- **To do**:
Once the line containing "Kaukovalopolttimo NARVA 48358: none" is found, please set it down along with each following line, exactly, to the end of the material.
= Beginning of Section =
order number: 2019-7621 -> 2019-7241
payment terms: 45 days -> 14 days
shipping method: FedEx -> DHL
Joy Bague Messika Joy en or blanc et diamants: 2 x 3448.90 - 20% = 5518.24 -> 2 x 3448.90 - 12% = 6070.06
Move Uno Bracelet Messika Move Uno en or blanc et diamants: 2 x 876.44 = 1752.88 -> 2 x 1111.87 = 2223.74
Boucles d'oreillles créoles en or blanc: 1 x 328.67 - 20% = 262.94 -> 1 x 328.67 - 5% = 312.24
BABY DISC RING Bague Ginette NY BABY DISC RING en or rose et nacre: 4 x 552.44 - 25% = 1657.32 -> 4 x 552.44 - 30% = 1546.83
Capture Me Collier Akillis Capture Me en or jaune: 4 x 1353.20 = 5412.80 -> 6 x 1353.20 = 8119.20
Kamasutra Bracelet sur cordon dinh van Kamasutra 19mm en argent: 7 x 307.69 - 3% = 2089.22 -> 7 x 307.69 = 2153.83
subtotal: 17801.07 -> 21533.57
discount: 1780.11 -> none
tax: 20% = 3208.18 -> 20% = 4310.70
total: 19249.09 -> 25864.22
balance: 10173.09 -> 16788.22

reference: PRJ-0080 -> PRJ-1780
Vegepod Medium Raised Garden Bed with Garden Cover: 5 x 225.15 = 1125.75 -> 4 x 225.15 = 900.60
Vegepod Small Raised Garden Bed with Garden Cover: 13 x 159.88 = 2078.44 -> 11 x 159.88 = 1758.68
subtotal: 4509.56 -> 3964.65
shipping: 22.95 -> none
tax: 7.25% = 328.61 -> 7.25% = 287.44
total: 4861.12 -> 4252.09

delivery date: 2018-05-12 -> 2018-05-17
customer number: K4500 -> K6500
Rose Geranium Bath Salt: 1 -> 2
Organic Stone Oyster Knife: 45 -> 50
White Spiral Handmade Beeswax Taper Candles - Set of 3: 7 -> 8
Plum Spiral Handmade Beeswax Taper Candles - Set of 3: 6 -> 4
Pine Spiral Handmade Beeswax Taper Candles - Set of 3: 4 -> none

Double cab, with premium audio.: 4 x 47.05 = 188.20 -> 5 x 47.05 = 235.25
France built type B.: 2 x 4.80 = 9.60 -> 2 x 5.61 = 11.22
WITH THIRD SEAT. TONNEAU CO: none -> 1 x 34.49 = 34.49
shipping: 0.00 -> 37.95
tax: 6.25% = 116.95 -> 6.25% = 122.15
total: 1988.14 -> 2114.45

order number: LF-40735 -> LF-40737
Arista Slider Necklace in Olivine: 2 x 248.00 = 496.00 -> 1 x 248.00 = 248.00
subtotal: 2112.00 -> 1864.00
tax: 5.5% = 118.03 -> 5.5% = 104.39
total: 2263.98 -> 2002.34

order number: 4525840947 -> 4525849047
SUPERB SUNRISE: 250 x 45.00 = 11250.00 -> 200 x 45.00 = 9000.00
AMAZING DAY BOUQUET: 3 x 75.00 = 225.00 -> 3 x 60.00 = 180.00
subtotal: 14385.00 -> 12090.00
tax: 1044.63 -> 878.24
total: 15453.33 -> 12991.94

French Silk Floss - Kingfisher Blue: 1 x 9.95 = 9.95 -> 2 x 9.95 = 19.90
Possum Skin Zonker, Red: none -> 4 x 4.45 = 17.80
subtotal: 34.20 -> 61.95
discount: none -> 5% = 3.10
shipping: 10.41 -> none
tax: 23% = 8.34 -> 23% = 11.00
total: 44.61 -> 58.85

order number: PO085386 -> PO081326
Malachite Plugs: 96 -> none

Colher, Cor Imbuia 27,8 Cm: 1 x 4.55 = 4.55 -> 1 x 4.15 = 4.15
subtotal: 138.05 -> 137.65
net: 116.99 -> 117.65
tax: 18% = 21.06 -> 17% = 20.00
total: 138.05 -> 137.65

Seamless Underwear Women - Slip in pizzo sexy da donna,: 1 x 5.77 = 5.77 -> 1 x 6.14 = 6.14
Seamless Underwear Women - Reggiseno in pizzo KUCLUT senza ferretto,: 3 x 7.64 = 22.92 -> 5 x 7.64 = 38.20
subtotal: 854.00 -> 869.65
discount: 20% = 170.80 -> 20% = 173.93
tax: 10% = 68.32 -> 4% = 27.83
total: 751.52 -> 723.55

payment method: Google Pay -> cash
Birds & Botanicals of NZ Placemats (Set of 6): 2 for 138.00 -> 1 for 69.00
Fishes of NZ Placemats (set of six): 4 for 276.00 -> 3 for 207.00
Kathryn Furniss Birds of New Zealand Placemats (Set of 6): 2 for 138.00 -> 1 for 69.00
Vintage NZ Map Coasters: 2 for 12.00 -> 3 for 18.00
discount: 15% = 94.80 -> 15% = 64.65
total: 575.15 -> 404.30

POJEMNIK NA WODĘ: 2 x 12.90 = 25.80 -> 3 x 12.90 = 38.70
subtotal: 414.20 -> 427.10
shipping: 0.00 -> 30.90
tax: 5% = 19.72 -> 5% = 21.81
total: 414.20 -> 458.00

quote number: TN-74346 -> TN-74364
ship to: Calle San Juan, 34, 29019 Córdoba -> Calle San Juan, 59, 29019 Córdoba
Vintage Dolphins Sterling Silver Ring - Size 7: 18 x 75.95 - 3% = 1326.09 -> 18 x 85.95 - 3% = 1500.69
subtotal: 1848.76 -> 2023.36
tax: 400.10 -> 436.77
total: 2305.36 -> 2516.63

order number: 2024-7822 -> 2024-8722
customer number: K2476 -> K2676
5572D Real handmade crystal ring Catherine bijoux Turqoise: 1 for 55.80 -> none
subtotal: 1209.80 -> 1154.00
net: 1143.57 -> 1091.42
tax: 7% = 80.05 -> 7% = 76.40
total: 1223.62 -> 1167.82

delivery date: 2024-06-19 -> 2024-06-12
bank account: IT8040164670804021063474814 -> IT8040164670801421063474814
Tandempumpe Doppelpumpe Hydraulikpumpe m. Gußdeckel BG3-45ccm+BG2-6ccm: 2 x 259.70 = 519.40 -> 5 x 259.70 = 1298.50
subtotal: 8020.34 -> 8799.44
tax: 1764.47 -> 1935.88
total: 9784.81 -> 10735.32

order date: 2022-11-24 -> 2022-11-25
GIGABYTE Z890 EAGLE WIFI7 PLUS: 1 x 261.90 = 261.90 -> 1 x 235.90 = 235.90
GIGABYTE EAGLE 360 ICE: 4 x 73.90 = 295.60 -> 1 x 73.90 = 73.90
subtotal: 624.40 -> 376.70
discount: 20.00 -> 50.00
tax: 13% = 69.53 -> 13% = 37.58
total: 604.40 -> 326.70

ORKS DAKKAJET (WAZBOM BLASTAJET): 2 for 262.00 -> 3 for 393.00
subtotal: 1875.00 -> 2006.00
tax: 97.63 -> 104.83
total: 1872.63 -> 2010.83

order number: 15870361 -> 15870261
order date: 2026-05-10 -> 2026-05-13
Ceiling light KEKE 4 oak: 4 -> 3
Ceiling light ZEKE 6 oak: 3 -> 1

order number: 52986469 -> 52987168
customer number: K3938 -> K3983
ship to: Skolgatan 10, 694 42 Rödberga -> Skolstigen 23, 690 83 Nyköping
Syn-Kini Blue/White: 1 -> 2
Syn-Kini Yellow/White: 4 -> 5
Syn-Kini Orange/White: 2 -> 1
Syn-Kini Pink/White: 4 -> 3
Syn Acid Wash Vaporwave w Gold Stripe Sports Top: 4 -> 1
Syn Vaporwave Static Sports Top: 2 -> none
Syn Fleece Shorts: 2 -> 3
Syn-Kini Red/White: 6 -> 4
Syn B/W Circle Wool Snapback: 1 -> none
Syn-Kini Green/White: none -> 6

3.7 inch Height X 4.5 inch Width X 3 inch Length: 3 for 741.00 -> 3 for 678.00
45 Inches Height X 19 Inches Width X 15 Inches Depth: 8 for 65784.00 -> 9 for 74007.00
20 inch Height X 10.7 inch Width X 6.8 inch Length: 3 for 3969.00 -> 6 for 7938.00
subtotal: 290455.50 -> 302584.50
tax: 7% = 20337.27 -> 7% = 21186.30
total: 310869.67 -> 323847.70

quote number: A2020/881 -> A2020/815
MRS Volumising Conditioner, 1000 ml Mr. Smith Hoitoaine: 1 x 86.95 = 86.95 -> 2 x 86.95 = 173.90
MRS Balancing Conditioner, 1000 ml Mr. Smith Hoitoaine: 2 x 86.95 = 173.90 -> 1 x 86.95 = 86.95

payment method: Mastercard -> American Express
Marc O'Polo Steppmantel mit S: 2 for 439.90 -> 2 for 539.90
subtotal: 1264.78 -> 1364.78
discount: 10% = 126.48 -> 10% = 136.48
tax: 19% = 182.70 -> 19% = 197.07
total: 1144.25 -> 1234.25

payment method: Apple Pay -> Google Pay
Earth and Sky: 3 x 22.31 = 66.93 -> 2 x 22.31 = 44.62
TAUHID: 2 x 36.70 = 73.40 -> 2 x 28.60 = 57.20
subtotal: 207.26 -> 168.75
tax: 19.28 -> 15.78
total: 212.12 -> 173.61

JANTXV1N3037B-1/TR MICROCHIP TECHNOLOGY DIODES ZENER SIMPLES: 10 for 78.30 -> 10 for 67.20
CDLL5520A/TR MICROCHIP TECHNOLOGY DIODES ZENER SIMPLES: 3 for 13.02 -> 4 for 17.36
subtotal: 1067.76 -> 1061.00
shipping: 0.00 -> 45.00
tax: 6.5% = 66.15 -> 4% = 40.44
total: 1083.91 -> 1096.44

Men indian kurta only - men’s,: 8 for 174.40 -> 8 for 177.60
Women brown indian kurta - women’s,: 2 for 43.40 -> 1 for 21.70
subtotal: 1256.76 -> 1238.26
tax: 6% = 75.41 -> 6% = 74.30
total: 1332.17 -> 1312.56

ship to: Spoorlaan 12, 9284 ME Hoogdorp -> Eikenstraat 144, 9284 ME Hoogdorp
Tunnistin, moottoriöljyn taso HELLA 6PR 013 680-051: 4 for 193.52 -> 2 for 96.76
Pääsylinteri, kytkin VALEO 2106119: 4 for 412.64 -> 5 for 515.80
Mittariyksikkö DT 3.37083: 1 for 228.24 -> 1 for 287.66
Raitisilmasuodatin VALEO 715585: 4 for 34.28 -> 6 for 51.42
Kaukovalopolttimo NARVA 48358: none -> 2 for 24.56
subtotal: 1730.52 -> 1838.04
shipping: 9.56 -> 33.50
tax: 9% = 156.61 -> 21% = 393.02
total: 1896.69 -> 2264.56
= End of Section =
- **Response to this exercise**:
Kaukovalopolttimo NARVA 48358: none -> 2 for 24.56
subtotal: 1730.52 -> 1838.04
shipping: 9.56 -> 33.50
tax: 9% = 156.61 -> 21% = 393.02
total: 1896.69 -> 2264.56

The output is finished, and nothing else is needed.